* Records shown
^^^^^^^^^^^^^^^^

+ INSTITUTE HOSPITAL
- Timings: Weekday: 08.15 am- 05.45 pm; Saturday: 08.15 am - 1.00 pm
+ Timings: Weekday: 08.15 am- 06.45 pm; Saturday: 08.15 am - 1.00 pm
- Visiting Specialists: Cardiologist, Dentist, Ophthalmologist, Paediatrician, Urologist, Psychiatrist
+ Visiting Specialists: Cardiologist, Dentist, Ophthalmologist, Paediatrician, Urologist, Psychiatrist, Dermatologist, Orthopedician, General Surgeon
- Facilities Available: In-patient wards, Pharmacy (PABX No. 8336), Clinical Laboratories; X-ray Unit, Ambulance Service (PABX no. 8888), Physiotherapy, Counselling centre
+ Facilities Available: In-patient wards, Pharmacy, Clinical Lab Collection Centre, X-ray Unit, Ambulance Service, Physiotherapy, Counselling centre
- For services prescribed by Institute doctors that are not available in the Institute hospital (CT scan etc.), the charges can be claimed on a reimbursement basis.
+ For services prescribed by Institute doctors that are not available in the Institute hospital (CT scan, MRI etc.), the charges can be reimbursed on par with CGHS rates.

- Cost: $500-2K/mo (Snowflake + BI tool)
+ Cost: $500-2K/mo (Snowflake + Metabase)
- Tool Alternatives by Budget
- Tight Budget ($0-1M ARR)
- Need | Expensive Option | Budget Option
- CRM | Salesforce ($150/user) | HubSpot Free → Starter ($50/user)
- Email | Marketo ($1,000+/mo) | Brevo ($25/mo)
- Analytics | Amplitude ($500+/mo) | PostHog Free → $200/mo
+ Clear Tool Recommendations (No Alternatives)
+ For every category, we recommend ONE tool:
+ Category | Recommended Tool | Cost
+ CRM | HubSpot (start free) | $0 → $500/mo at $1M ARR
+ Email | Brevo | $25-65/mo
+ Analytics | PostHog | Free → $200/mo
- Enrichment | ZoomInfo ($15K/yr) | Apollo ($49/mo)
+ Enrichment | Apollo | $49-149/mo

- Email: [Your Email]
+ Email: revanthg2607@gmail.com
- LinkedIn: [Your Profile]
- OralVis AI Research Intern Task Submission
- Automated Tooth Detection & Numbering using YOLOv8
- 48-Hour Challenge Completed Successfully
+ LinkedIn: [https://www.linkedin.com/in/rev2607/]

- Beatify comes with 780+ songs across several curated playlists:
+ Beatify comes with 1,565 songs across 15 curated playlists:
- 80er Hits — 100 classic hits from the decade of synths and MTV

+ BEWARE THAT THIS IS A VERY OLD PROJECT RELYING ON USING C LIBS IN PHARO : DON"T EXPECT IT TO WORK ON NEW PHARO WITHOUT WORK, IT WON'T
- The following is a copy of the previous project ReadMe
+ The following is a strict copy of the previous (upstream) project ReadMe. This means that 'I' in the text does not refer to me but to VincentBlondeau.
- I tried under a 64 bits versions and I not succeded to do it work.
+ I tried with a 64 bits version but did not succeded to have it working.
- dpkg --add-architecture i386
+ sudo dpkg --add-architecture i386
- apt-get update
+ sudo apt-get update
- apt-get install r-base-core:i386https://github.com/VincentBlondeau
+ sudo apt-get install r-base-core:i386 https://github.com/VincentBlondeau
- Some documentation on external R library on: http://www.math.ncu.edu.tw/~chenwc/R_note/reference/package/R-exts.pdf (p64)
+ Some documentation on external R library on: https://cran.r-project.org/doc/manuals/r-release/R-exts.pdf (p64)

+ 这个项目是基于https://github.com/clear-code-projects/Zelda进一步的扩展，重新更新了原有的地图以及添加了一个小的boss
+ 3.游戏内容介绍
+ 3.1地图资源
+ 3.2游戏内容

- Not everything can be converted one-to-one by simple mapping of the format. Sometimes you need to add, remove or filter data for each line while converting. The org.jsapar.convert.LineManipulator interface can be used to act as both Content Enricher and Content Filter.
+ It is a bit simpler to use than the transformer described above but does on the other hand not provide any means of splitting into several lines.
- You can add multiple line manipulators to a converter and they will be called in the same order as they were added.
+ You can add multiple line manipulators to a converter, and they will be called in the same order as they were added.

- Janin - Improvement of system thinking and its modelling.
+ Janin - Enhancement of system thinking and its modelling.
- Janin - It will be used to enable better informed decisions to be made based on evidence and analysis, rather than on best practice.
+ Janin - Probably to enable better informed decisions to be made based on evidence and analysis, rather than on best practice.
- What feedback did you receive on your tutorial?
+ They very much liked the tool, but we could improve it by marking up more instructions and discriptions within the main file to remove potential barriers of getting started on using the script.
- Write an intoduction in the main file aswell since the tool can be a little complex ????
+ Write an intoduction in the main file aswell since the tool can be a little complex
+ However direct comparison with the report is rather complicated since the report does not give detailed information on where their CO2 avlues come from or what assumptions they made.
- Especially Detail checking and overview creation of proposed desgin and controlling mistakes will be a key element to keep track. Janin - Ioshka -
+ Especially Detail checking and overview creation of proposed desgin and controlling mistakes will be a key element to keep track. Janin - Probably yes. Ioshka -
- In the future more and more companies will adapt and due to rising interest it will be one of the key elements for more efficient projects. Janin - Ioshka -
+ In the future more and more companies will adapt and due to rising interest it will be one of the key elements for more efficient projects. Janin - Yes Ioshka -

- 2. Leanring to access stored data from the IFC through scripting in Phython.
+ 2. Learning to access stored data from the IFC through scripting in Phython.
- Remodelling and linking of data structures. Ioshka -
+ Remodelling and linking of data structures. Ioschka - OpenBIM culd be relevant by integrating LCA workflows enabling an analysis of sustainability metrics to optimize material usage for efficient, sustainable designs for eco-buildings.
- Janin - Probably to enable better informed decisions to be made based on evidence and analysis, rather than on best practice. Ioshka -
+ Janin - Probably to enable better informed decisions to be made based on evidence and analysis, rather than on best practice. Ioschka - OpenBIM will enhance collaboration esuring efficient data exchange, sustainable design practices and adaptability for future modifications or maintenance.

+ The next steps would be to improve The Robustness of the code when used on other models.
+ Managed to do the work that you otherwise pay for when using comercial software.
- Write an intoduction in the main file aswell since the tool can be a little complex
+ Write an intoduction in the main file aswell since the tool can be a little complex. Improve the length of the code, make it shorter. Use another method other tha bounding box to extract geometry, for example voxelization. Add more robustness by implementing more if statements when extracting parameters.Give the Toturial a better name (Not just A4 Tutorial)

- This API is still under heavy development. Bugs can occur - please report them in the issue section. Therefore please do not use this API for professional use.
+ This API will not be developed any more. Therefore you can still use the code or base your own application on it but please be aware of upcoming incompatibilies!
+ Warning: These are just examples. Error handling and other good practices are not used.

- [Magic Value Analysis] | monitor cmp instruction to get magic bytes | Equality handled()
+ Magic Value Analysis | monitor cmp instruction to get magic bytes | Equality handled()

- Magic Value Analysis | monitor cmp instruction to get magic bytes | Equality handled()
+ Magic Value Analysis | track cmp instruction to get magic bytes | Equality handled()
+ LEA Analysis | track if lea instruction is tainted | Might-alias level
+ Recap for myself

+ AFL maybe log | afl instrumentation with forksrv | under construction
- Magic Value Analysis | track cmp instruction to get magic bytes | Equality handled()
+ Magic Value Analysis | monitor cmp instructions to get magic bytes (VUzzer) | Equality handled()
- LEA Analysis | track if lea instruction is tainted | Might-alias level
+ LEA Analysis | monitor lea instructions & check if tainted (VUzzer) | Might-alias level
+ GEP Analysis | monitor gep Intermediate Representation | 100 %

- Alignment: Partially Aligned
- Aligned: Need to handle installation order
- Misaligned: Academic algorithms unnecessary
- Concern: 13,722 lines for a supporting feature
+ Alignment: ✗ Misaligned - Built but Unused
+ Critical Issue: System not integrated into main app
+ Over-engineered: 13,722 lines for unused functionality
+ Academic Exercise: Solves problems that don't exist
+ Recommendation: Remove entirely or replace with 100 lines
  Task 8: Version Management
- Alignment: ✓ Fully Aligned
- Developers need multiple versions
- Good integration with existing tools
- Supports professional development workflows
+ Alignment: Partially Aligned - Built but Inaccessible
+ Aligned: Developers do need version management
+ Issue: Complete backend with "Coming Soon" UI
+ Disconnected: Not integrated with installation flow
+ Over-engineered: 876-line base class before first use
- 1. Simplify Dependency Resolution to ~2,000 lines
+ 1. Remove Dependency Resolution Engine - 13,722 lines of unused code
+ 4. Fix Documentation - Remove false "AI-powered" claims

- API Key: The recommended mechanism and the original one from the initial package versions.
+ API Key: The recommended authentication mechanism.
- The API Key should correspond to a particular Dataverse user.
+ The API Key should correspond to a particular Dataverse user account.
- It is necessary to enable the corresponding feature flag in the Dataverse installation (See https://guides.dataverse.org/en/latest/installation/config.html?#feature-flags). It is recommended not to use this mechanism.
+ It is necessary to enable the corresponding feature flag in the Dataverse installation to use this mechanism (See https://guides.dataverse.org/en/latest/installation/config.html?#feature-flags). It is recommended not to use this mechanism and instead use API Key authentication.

^^^^^^^^^^^^^^^^

* Your assignment
Going back over the entries above, copy word for word every line from the one that has "- Good integration with existing tools" on through the one that has "4. Fix Documentation".

* Written solution
- Good integration with existing tools
- Supports professional development workflows
+ Alignment: Partially Aligned - Built but Inaccessible
+ Aligned: Developers do need version management
+ Issue: Complete backend with "Coming Soon" UI
+ Disconnected: Not integrated with installation flow
+ Over-engineered: 876-line base class before first use
- 1. Simplify Dependency Resolution to ~2,000 lines
+ 1. Remove Dependency Resolution Engine - 13,722 lines of unused code
+ 4. Fix Documentation - Remove false "AI-powered" claims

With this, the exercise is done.